Abstract

The role of mean shear on the orientational behavior of aspherical particles is studied by Lagrangian tracking of inertial spheroids in a directly simulated turbulent Couette–Poiseuille flow. The effects of particle inertia and shape in the conventional wall-turbulence near the stationary wall closely resemble observations made earlier in turbulent channel flows. The particles’ orientational behavior in the anisotropic turbulence field near the shear-free wall is qualitatively different. Direct comparisons between the orientation statistics near the sheared and the shear-free wall provide an insight into the role played by the mean shear. We observed that disks (rods) with low inertia preferentially oriented in the directions of Lagrangian compression (stretching) of the fluid elements, similarly as already reported for tracer spheroids. Spheroids with intermediate inertia exhibited similar orientations as the low-inertia particles near the shear-free wall, although the behavior of such spheroids was greatly affected by inertia near the sheared wall.
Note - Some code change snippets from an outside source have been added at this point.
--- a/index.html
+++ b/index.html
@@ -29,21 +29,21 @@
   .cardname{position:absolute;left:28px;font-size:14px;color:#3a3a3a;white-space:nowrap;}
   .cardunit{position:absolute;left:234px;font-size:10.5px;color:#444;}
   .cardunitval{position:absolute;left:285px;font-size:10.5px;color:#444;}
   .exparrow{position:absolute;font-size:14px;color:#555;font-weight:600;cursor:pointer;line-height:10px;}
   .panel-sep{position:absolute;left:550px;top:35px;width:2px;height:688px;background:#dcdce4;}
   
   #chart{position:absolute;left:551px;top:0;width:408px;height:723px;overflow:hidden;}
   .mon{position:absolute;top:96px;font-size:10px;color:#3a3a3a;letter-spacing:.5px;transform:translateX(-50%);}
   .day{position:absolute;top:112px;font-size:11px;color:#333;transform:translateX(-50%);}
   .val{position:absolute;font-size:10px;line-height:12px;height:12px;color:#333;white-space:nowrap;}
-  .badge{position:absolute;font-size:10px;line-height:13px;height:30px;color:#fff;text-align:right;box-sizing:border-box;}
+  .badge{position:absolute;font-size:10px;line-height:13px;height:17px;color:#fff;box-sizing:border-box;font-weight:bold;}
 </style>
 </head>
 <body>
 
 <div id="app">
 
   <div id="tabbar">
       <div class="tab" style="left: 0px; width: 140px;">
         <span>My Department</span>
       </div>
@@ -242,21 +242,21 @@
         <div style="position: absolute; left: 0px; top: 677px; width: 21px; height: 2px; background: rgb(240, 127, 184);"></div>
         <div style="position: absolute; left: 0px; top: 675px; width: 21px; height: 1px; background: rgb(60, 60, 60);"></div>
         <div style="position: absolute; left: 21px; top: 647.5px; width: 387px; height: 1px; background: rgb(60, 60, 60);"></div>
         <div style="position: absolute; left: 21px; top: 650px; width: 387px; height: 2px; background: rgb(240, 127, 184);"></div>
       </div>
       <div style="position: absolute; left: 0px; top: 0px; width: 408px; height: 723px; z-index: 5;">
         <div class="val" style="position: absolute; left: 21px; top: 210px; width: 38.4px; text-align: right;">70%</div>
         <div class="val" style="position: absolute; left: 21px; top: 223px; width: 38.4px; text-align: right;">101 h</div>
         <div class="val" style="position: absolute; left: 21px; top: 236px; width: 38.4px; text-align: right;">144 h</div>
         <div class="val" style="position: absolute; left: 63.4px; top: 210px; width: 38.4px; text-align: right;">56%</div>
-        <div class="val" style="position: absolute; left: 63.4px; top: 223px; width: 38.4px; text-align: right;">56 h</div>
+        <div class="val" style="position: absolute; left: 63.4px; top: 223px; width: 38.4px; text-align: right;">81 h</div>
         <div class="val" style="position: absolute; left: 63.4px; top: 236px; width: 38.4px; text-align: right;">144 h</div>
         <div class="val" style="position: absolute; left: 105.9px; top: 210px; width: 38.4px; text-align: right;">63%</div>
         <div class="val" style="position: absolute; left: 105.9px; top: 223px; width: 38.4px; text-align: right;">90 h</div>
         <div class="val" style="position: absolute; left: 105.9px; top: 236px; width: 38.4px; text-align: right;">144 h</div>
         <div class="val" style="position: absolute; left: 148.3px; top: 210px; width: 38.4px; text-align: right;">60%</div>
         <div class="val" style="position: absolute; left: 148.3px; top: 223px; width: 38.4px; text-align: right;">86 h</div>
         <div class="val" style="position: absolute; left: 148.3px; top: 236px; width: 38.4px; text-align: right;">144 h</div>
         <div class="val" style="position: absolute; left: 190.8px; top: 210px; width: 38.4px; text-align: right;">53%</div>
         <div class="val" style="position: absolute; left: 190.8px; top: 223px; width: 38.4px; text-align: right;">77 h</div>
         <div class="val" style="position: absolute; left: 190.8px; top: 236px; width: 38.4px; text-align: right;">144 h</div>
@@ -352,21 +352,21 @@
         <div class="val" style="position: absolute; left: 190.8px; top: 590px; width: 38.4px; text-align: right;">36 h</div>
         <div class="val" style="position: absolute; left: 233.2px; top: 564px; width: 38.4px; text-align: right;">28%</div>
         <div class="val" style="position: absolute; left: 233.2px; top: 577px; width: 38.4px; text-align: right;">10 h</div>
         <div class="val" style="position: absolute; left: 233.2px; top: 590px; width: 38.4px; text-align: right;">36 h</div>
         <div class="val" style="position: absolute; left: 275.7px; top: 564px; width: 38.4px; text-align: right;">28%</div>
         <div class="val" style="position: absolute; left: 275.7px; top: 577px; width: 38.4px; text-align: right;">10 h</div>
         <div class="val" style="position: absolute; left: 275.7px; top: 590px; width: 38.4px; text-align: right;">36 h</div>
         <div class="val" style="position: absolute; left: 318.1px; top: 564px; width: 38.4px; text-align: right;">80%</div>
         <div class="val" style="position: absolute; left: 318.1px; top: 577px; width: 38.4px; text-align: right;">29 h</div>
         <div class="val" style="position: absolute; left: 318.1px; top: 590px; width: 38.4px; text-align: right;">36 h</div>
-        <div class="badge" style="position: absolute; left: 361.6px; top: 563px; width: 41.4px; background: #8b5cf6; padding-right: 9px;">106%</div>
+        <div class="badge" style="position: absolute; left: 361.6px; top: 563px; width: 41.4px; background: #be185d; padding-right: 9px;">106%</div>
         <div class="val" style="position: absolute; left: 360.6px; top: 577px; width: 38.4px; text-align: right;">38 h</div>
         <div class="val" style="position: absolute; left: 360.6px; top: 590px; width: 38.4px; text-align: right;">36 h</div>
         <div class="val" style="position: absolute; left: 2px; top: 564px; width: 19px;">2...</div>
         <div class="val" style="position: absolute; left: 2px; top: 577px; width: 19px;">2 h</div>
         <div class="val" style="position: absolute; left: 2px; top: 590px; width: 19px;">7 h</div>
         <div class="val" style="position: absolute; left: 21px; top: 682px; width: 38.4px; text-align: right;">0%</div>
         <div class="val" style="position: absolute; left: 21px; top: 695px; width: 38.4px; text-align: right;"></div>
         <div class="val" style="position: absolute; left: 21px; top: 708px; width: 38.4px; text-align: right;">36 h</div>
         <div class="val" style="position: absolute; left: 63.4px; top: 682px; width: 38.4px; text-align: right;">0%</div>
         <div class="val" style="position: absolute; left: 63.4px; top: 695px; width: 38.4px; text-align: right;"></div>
This is explained by a six-fold increase of the Kolmogorov time scale across the flow, which leads to a corresponding reduction of the local Stokes number near the shear-free wall. The most inertial spheroids, however, oriented almost randomly near the shear-free wall, a finding we ascribe to the absence of mean shear and inertial filtering of the anisotropic vorticity field. It can therefore be inferred that the presence of mean shear is essential for forming the preferential orientation of inertial spheroids in near-wall turbulence and the particle inertia alone merely randomizes particle alignment due to the inertia-filtering.